Petualangan Ibnu Al-Baythar kemudian berlanjut dengan berguru kepada sejumlah pakar, seperti: Abu Al-Abbas An-Nabati, Abdullah Ibnu Saleh, dan Abi Hajjaj. Perjuangannya dalam menuntut ilmu tergolong luar biasa. Di usia 22 tahun, tepatnya pada tahun 1219, beliau meninggalkan Andalusia, tanah kelahirannya, untuk kemudian melalang buana menuju Afrika Utara dan Mesir demi mendalami ilmu tumbuh-tumbuhan. Konstantinopel termasuk tempat utama yang dikunjunginya selain Tunis, Tripoli, Barqa and Adalia. Ketika berada di Mesir, Ibnu Al-Baythar ditunjuk oleh Al-Malik Al-Kamil Al-Ayyubi sebagai kepala ahli meramu obat pada tahun 1224.

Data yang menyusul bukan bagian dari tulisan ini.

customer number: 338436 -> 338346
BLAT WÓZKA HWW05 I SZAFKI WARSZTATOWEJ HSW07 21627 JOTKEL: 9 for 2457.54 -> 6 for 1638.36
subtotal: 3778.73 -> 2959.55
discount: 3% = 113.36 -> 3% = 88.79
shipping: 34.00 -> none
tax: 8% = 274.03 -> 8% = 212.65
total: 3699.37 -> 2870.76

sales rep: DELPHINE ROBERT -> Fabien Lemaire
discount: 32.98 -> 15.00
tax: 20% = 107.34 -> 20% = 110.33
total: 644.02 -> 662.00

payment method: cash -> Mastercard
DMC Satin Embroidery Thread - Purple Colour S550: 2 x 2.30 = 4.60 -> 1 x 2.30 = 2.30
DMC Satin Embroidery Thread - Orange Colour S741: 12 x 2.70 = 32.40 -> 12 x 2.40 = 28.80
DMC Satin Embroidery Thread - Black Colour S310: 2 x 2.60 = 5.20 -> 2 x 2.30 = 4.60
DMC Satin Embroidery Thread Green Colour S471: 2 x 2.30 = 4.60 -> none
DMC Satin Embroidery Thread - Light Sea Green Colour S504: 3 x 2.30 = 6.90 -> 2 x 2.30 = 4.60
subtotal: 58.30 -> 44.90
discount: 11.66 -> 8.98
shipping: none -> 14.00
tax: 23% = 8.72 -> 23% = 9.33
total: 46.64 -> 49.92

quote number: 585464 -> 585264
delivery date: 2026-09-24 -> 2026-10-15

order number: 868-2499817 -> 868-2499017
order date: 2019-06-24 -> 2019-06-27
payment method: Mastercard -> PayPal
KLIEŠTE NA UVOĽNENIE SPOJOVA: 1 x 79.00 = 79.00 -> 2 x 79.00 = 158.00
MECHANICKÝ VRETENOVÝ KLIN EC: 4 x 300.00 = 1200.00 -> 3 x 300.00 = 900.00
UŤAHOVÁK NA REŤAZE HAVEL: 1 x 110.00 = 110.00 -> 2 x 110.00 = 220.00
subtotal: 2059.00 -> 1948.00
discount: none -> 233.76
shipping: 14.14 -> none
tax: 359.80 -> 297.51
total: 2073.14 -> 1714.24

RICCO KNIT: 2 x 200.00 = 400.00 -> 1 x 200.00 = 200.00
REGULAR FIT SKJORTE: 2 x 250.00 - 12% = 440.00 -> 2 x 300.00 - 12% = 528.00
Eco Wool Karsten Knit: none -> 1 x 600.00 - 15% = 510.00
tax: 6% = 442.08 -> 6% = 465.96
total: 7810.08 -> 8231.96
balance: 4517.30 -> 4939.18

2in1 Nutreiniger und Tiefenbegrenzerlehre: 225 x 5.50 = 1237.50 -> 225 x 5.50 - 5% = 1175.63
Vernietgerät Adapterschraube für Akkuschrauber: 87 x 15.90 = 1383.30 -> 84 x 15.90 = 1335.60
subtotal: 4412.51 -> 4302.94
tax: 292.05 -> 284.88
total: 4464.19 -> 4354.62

Sebagai gubernur Mesir, Al-Malik Al-Kamil pada tahun 1227, memperluas dominasinya hingga ke Damaseus. Ibnu Al-Baythar membersamainya dan menawarkannya untuk mengoleksi tanaman di Syria. Penelitian di bidang tanaman sebagai bahan pengobatan, terus berkembang hingga ke daerah Arab dan Palestina. Di Damaskus, ia mengkader seorang murid bernama Ibnu Ushaybi’ah yang kelak akan meneruskan petualagan ilmiyahnya, menjadi salah seorang ilmuwan ternama dalam sejarah kedokteran Islam.
Karya Al-Baythar yang paling masyhur mengenai tanaman ialah “Al Jami li Mufradat Al-Adwiyah wal Aghdiyah” (Kumpulan istilah obat-obatan dan gizi). Buku ini dicetak di Kairo pada tahun 1291 H/1874 M. Buku ini tidak diragukan lagi menjadi salah satu master piece Ibnu Al-Baythar yang membuatnya dikenal luas oleh masyarakat Eropa. Kitab Al-Jami’ yang merupakan ensiklopedi ini, diterjemahkan ke dalam bahasa Perancis oleh L. Leclerc dengan judul “Notice et Extrait.” Sedangkan penerjemahannya ke dalam bahasa Jerman dikerjakan oleh J. Sontheimer. Hasil jerih payahnya diajarkan di berbagai universitas.
Buku tersebut terdiri dari 4 jilid dan mencakup 1400 jenis obat-obatan yang dirumuskan dari hewan, tumbuhan dan mineral. Ibnu Al-Baythar menemukan 200 tanaman baru yang belum diketahui sebelumnya.